══ DATA SUPPLIED
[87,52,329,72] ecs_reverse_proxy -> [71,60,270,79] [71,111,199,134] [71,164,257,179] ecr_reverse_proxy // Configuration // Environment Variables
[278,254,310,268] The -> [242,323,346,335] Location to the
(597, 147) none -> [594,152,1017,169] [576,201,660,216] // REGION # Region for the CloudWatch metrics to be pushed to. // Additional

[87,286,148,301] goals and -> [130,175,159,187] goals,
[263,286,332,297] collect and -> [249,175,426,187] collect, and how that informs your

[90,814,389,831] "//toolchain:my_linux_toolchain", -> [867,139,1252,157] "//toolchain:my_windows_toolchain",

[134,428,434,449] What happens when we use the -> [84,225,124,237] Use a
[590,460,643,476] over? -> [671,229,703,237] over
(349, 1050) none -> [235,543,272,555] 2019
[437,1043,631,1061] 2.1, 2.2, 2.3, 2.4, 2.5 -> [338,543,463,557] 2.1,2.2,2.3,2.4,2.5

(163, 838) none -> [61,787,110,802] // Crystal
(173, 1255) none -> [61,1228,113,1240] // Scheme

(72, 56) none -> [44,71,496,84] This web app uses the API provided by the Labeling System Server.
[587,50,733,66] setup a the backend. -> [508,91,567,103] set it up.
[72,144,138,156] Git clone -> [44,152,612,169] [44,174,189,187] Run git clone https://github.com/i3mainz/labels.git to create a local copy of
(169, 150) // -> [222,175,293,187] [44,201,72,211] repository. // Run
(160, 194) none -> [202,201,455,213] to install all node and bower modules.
════
▶ **ACTION ITEM**
Filter the material above down to the lines that hold the word "none".

▶ **WRITTEN SOLUTION**
(597, 147) none -> [594,152,1017,169] [576,201,660,216] // REGION # Region for the CloudWatch metrics to be pushed to. // Additional
(349, 1050) none -> [235,543,272,555] 2019
(163, 838) none -> [61,787,110,802] // Crystal
(173, 1255) none -> [61,1228,113,1240] // Scheme
(72, 56) none -> [44,71,496,84] This web app uses the API provided by the Labeling System Server.
(160, 194) none -> [202,201,455,213] to install all node and bower modules.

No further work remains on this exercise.